== Task goal ==
Leave every picture out and give back the lines below from the first through the line that holds "position:relative; width:294px; height:100%;", exactly as written.

#####

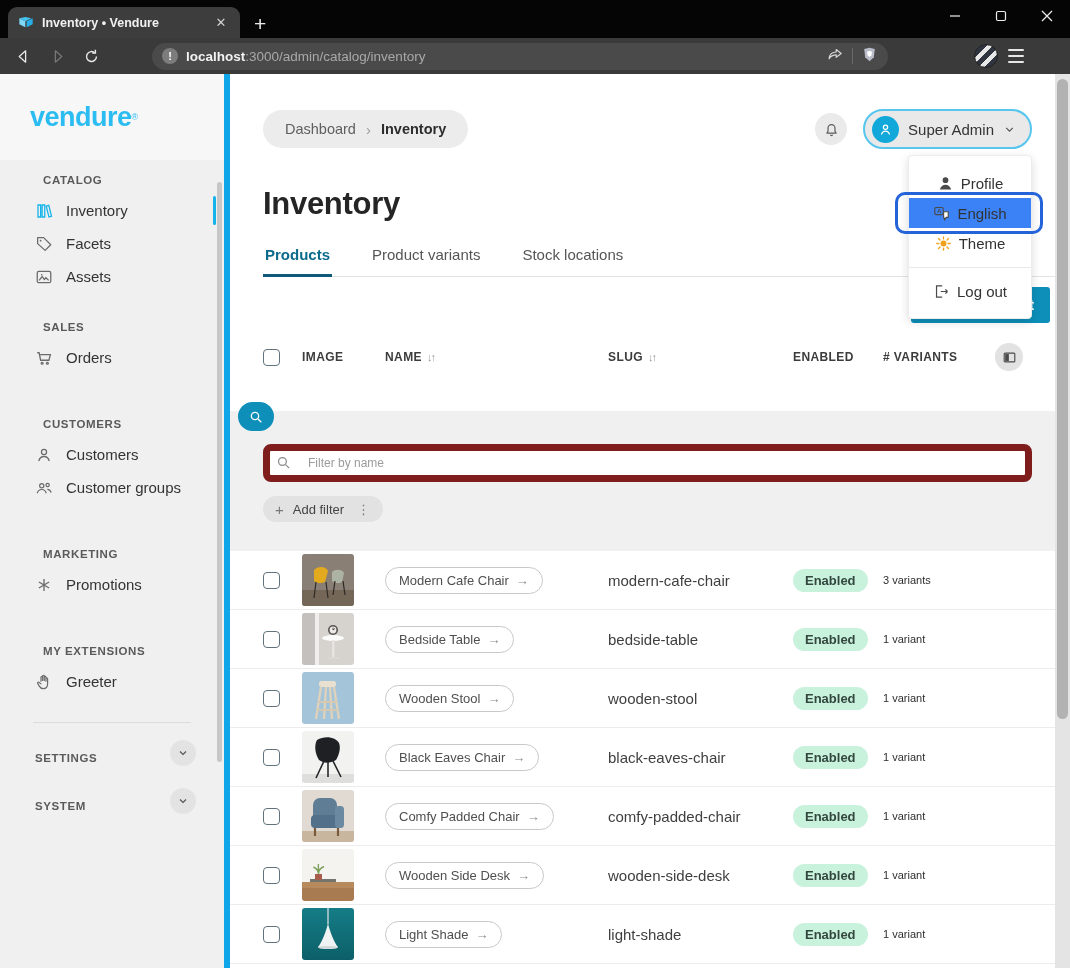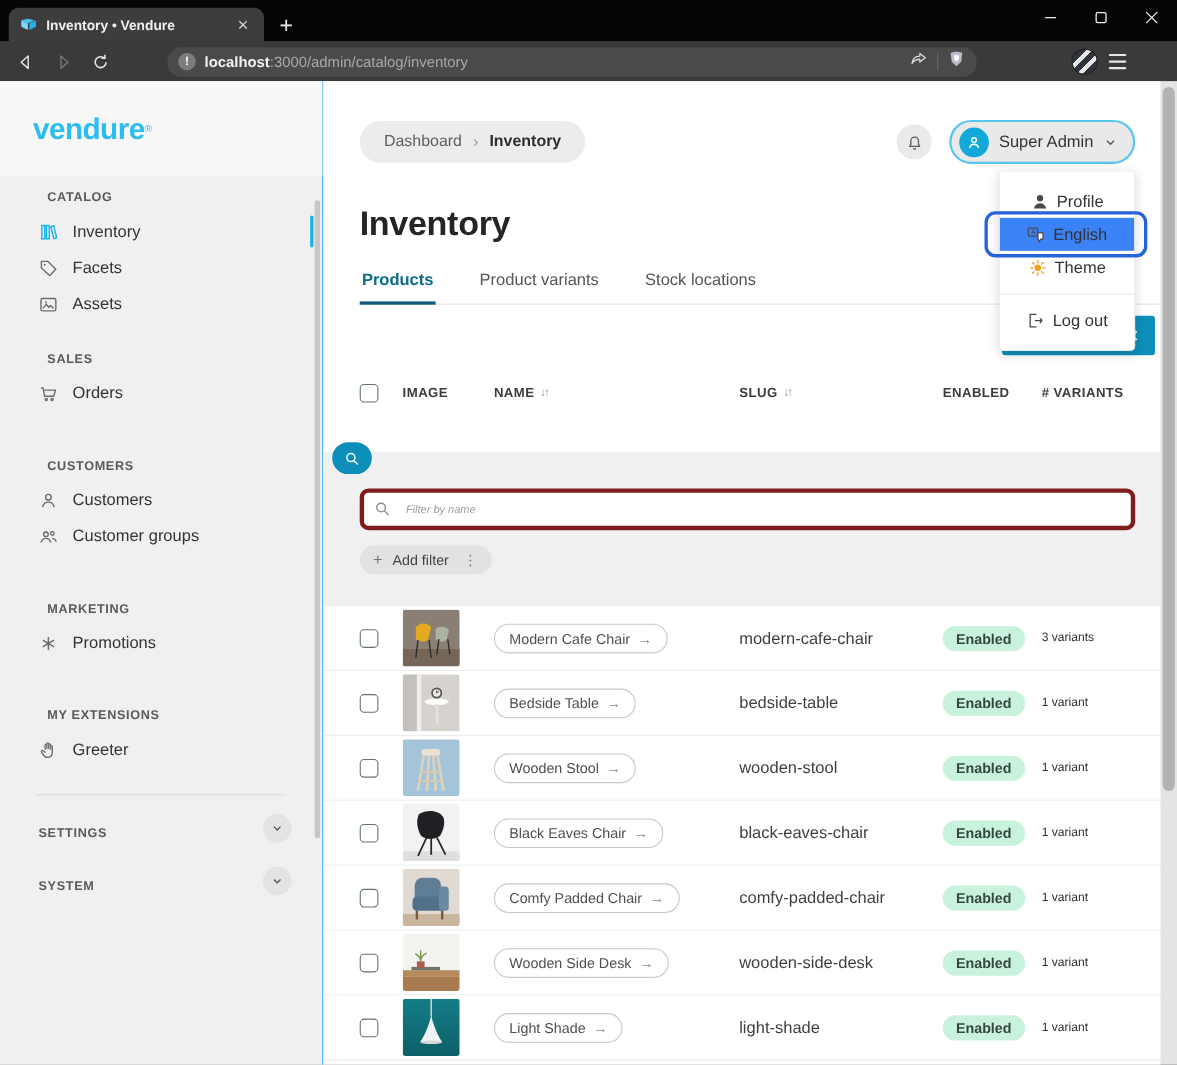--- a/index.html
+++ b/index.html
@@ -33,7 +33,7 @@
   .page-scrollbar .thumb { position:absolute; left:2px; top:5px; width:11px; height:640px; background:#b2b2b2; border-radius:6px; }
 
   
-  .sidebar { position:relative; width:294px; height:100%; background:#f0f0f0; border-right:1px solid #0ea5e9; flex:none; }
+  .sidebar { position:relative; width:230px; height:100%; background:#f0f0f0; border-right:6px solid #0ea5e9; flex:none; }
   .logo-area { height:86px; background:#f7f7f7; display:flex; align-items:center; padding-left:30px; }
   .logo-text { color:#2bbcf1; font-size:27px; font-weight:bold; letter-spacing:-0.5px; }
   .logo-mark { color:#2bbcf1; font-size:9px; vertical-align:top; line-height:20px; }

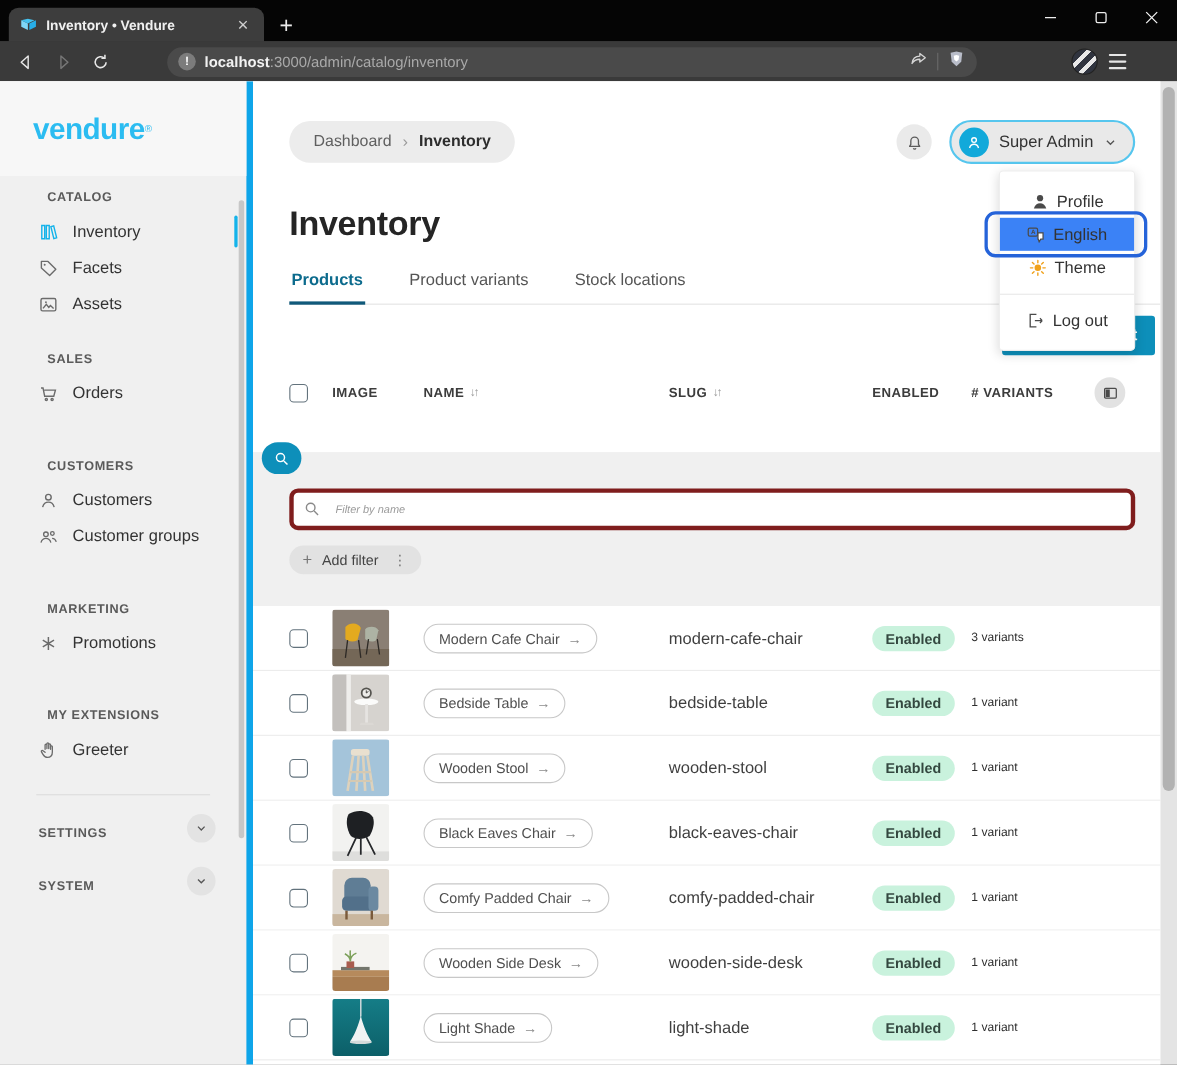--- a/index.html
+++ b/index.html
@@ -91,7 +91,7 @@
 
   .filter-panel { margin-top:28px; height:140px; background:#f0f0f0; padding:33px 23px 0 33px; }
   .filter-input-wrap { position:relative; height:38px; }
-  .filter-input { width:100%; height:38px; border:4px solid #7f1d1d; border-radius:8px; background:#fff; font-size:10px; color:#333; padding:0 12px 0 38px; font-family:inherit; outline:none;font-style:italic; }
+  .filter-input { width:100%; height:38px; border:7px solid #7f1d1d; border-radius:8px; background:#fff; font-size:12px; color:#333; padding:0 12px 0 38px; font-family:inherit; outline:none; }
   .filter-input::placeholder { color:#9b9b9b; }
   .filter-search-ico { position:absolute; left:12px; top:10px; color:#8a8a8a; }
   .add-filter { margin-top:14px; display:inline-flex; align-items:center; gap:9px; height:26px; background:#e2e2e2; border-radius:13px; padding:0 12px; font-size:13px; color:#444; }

#####

== Response ==
--- a/index.html
+++ b/index.html
@@ -33,7 +33,7 @@
   .page-scrollbar .thumb { position:absolute; left:2px; top:5px; width:11px; height:640px; background:#b2b2b2; border-radius:6px; }
 
   
-  .sidebar { position:relative; width:294px; height:100%; background:#f0f0f0; border-right:1px solid #0ea5e9; flex:none; }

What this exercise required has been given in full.